- WORK TO COMPLETE: This task calls for copying every line of the records that includes the word "left".

[Opening EXERCISE MATERIAL section]

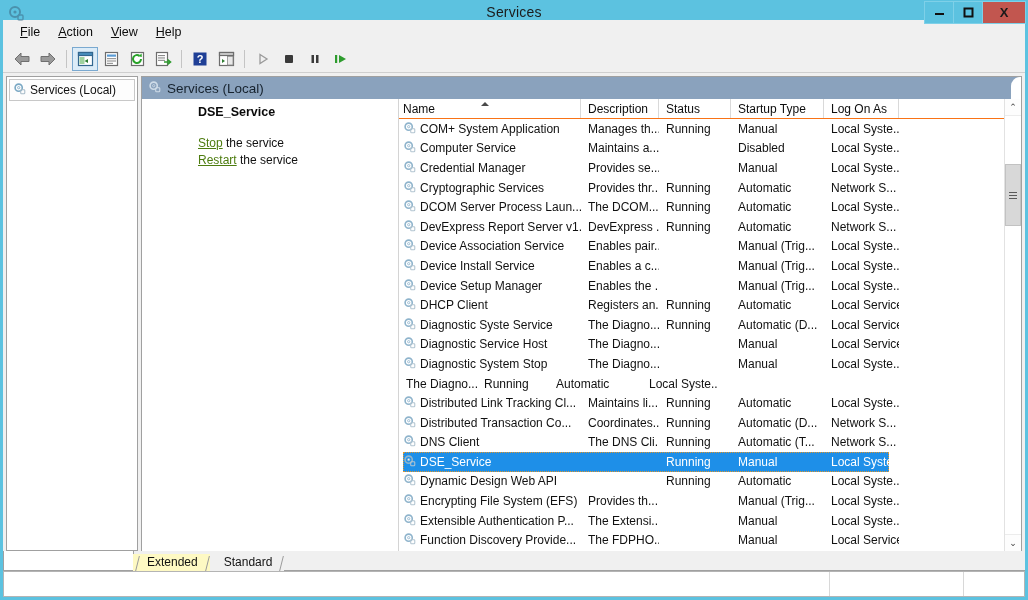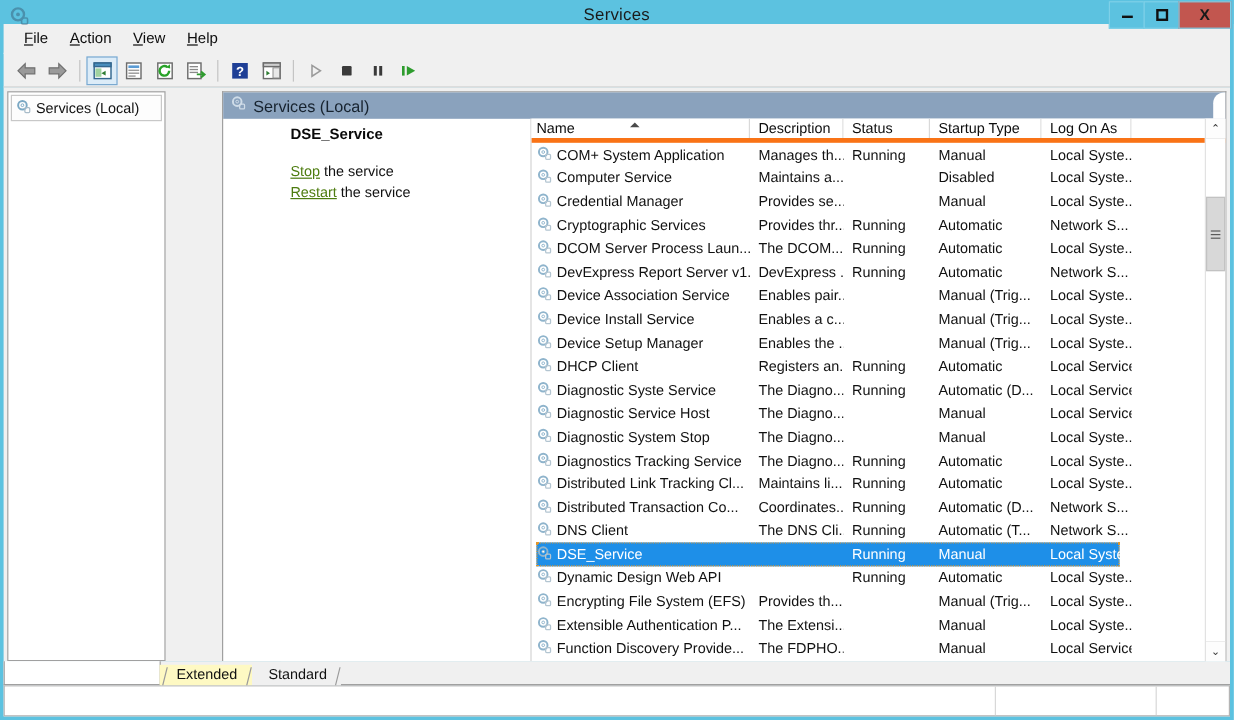--- a/index.html
+++ b/index.html
@@ -84,21 +84,20 @@
   .tb-sep { width: 1px; height: 18px; background: #c4c4c4; margin: 0 5px; }
 
   
   .content {
     flex: 1 1 auto;
     margin: 0 3px;
     background: #f0f0f0;
     display: flex;
     padding: 3px 3px 0 3px;
     min-height: 0;
-    gap: 44px;
   }
 
   .treepane {
     width: 132px; flex: none;
     background: #fff;
     border: 1px solid #a0a0a0;
     padding: 2px;
     overflow: hidden;
   }
   .tree-item {
@@ -162,21 +161,21 @@
     display: flex; flex-direction: column;
     border-left: 1px solid #d4d4d4;
     min-width: 0;
     background: #fff;
     position: relative;
   }
   .lv-head {
     height: 20px; flex: none;
     display: flex;
     background: #fff;
-    border-bottom: 4px solid #f97316;
+    border-bottom: 1px solid #f97316;
     position: relative;
   }
   .lv-th {
     font-size: 12px; color: #0d0d0d;
     display: flex; align-items: center;
     padding-left: 7px;
     border-right: 1px solid #d9d9d9;
     background: #fff;
     position: relative;
     cursor: default;
@@ -666,28 +665,20 @@
                     </svg></span>
                   <span>Diagnostic System Stop</span>
                 </div>
                 <div class="cell c-desc">The Diagno...</div>
                 <div class="cell c-stat"></div>
                 <div class="cell c-start">Manual</div>
                 <div class="cell c-logon">Local Syste...</div>
                 <div class="cell c-fill"></div>
               </div>
               <div class="row" style="position: relative;">
-                <div class="cell c-name">
-                  <span><svg class="gear" viewBox="0 0 16 16">
-                      <circle cx="7" cy="7" r="4.4" fill="none" stroke="#8fb4cc" stroke-width="2"></circle>
-                      <circle cx="7" cy="7" r="1.4" fill="#ffffff" stroke="#8fb4cc" stroke-width="1"></circle>
-                      <rect x="9.5" y="9.5" width="5" height="5" rx="1" fill="none" stroke="#b3c5d1" stroke-width="1.3"></rect>
-                    </svg></span>
-                  <span>Diagnostics Tracking Service</span>
-                </div>
                 <div class="cell c-desc">The Diagno...</div>
                 <div class="cell c-stat">Running</div>
                 <div class="cell c-start">Automatic</div>
                 <div class="cell c-logon">Local Syste...</div>
                 <div class="cell c-fill"></div>
               </div>
               <div class="row" style="position: relative;">
                 <div class="cell c-name">
                   <span><svg class="gear" viewBox="0 0 16 16">
                       <circle cx="7" cy="7" r="4.4" fill="none" stroke="#8fb4cc" stroke-width="2"></circle>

[Closing EXERCISE MATERIAL section]

- ANSWER TO THE PROBLEM:
     border-left: 1px solid #d4d4d4;
     padding-left: 7px;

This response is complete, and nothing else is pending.